Andy Zeinfeld is President of Brightstar Global Sales and Channel Development.

Allocation, Allocation, Allocation

Let’s start with the obvious: allocation. It’s the biggest single challenge our customers face around launches as there are never enough new devices to meet market demand.

This means you’re going to have to get really smart with how you distribute the devices you do have available to ensure the best possible outcomes in regard to retention of existing customers and the acquisition of new ones.

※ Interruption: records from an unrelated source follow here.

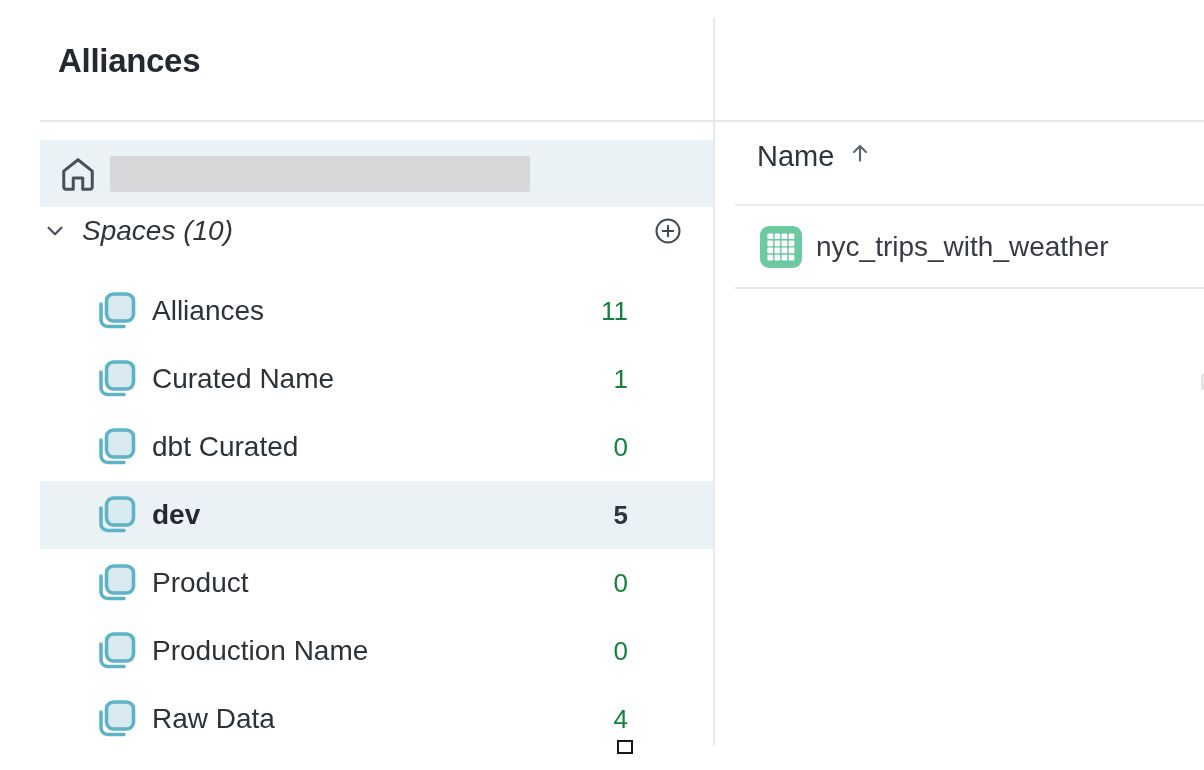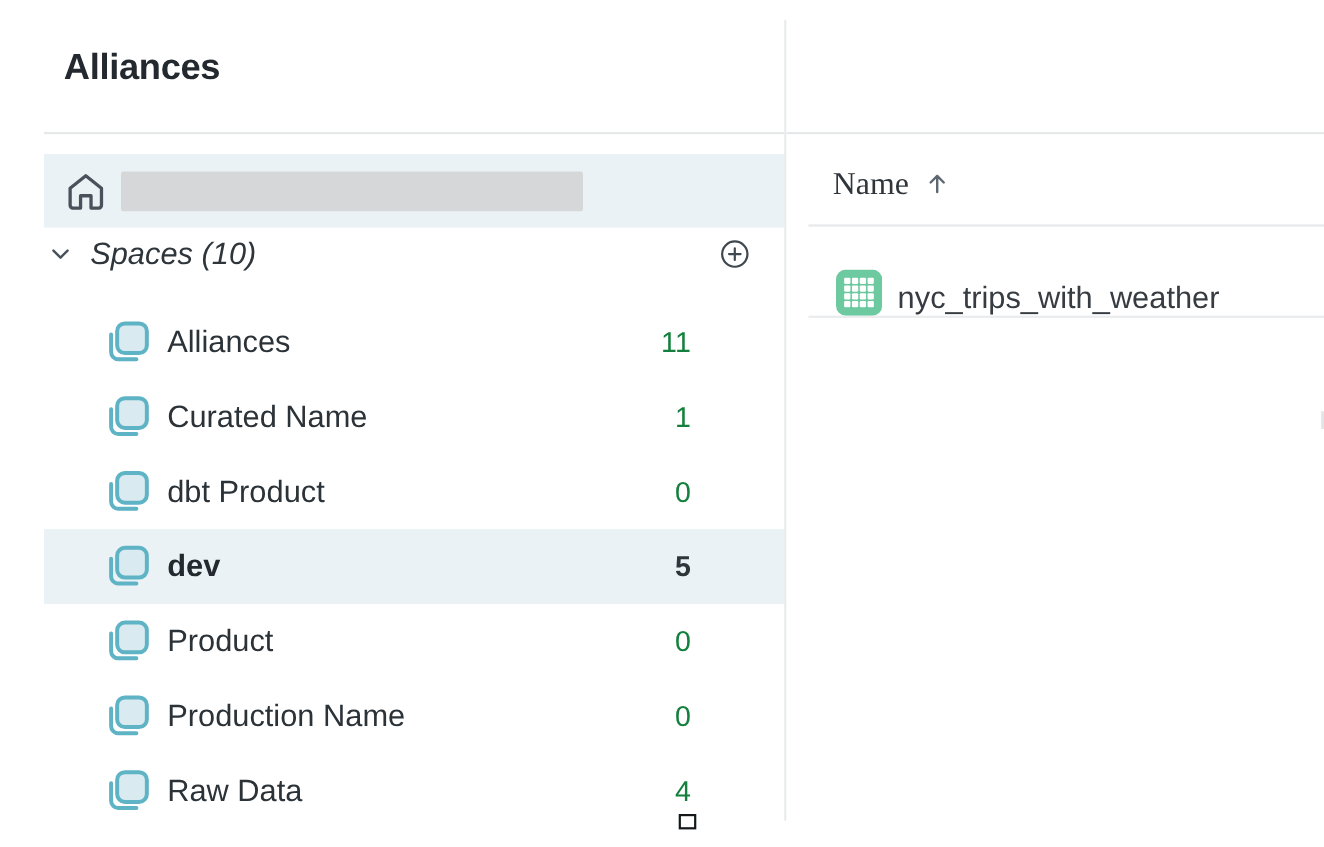--- a/index.html
+++ b/index.html
@@ -45,8 +45,8 @@
   .bc-space{color:#3D96A3;font-weight:400;cursor:pointer;}
   .bc-sep,.bc-name{color:#23292E;font-weight:700;}
   .main-top-divider{left:0;top:120px;width:489px;}
-  .table-header{position:absolute;left:42px;top:140px;height:54px;display:flex;align-items:center;
-    cursor:pointer;font-family:Liberation Serif, serif;}
+  .table-header{position:absolute;left:42px;top:140px;height:54px;display:flex;align-items:flex-start;
+    cursor:pointer;}
   .table-header .hdr-label{font-size:29px;font-weight:500;color:#2E353B;}
   .sort-arrow{margin-left:13px;flex:none;}
   .header-divider{left:20px;top:204px;width:469px;}

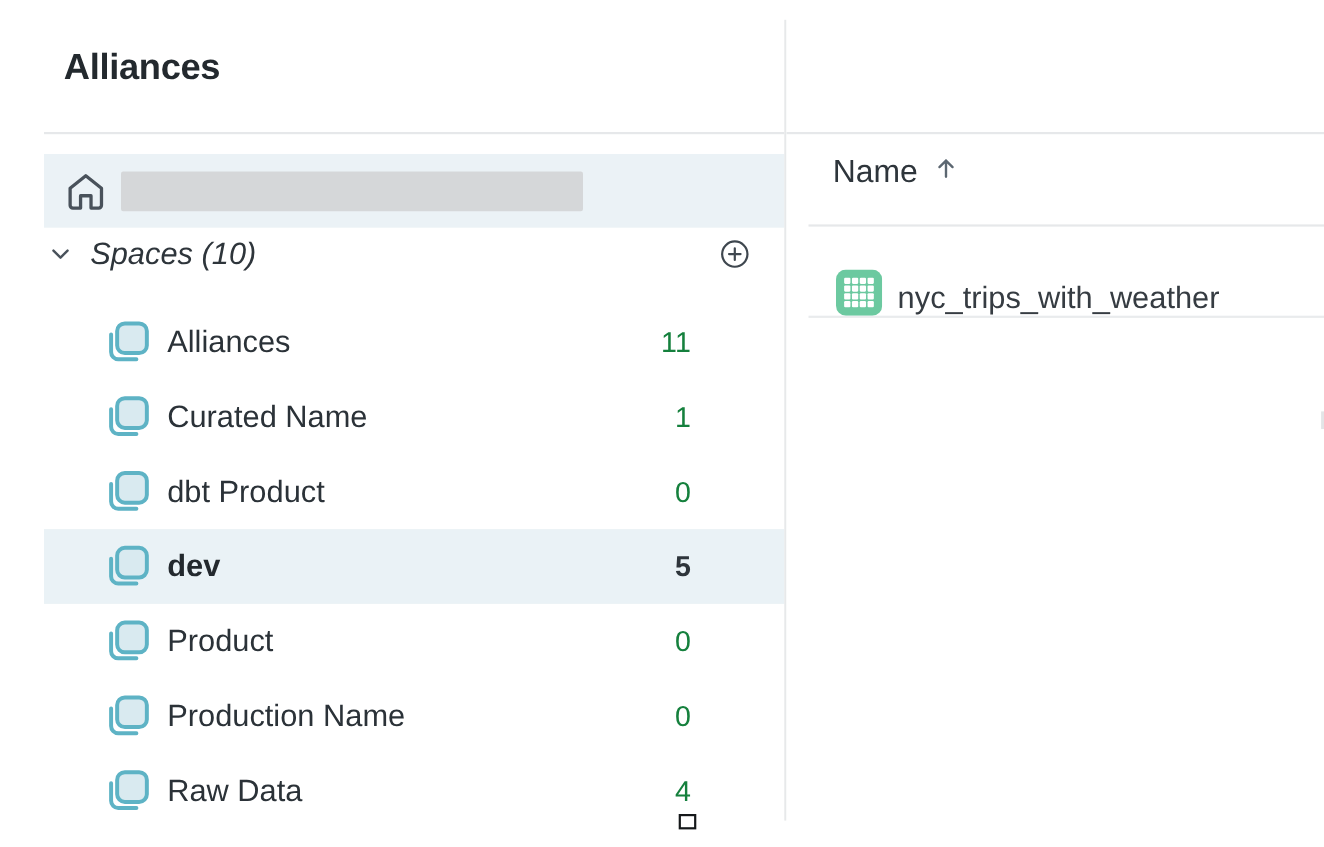--- a/index.html
+++ b/index.html
@@ -51,7 +51,7 @@
   .sort-arrow{margin-left:13px;flex:none;}
   .header-divider{left:20px;top:204px;width:469px;}
   .table-rows{position:absolute;left:20px;top:206px;width:469px;}
-  .table-row{height:81px;display:flex;align-items:flex-end;border-bottom:2px solid #E9EBED;
+  .table-row{height:81px;display:flex;align-items:center;border-bottom:2px solid #E9EBED;
     cursor:pointer;}
   .dataset-icon{margin-left:25px;flex:none;}
   .row-name{margin-left:14px;font-size:28px;color:#363C42;white-space:nowrap;}

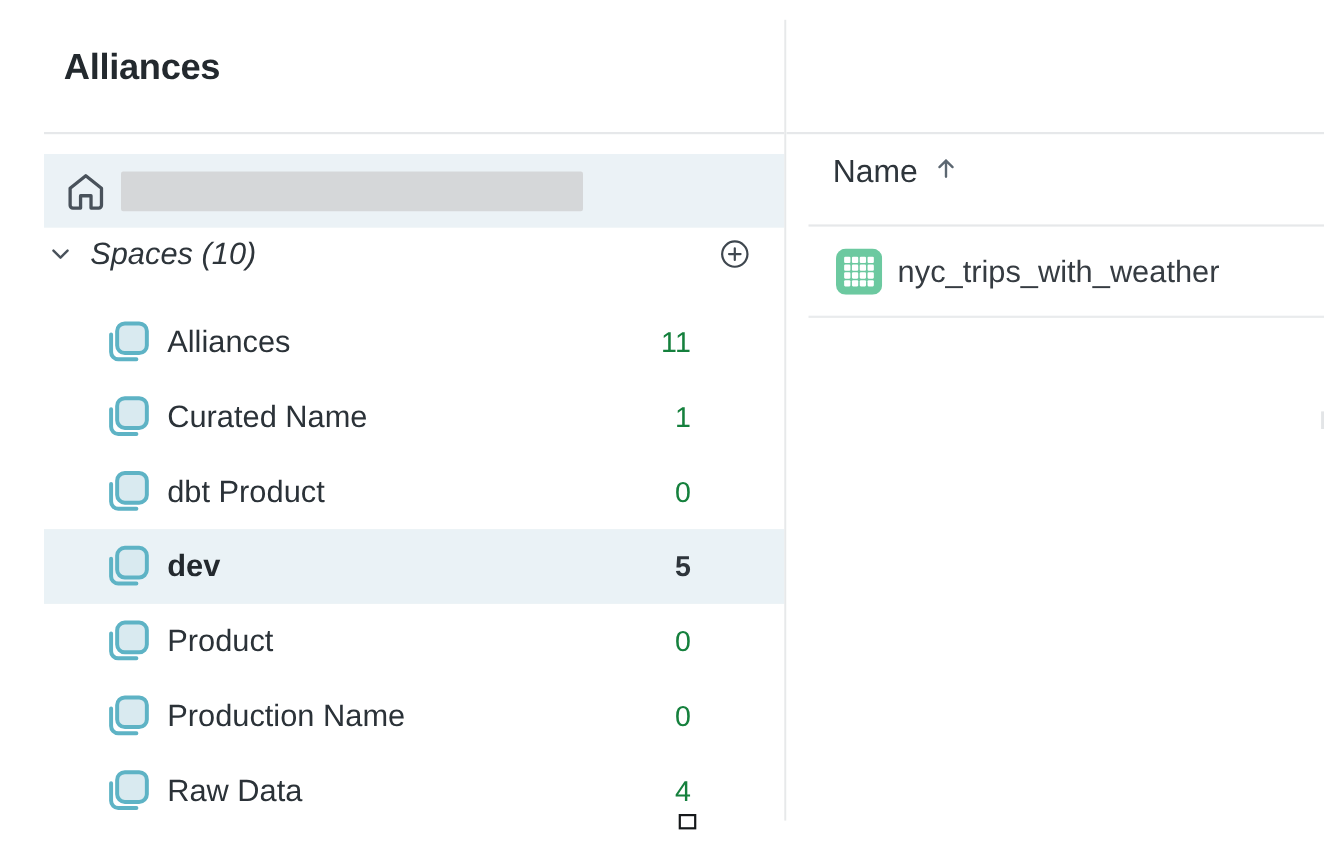--- a/index.html
+++ b/index.html
@@ -107,7 +107,7 @@
           <path d="M6 14 V30 A6.5 6.5 0 0 0 12.5 36.5 H29" stroke="#5EB3C5" stroke-width="3.6" stroke-linecap="round"></path>
           <rect x="11.5" y="4" width="27" height="27" rx="7" fill="#D9EAF0" stroke="#5EB3C5" stroke-width="3.6"></rect>
         </svg>
-        <span class="label">dbt Product</span>
+        <span class="label">dbt Curated</span>
         <span class="count">0</span>
       </div>
         <div class="tree-row selected">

By applying smart supply chain and retail analytics to your existing data you can ensure you get your stock to the outlets where you’ll get most benefit from it. During launch it’ll also help you spot and manage any cases of stock hoarding or blocking that can lower your business’ device activation rate which can in turn lead to reduced supply from manufacturers. It’s also good practice to review your staff incentive structures to ensure they’ll deliver the results you want from the launch period. What works well for your business for the majority of the year is unlikely to be optimal for peak trading around major launches.

It’s trade-in time

The launch of a new handset can lead to two to three times the normal volume of trade-ins, and on certain days we’ve even seen it rise to a multiple of seven times if the new device is viewed as being a step-change from its predecessor.  This means that you’re going to have a compelling trade-in offer or risk seeing existing and new customers take their business elsewhere.

And having the offer is only part of the story. Many customers will want help with porting the content of their phone, including contacts, photos, apps and messages to their new device. If you’re going to make the most of the trade-in opportunity you need to start training your staff now. You might also want to thinking about whether you’ll need additional in-store or contact centre staff ready to respond to peak demand in the weeks following launch.

It costs how much?

New models tend to be launched as a premium product with a price point to match. This means the asking price could be more than some consumers are willing or able to pay upfront or on a contract. You’re going to need to get creative about financing options to serve these customers. In some markets, notably the US, Australia and the Netherlands, leasing is really taking off as carriers move away from subsidy models so that could be an option to consider depending on the mix of your customer base.

Getting the most out of it

Around major launches we see a spike in demand for accessories as customers purchase accessories to get the most out of, and protect, their new device. You need to plan now to ensure a great choice of products covering cases, screen protectors, spare chargers, headphones and speakers. Cater for all price points so that you’ve got a product that suits every customer’s budget.

Murphy’s law strikes again

In the same way that brand new cars seem to attract more than their fair share of dings, scrapes and prangs, many people drop their new device within weeks of taking it out of the box.  Help your customers recover from the inconvenience of a cracked screen and misery of retail regret by offering them a comprehensive insurance and repair service.

Overall it’s a great opportunity for retailers and carriers to do what they do best, which is turn increased consumer interest into increased sales. In this regard we all need to act like realtors – people might not end up buying the house they initially contacted you to see, but it’s a great opportunity for you to start a conversation, understand their needs better and potentially close a sale that does really work for them.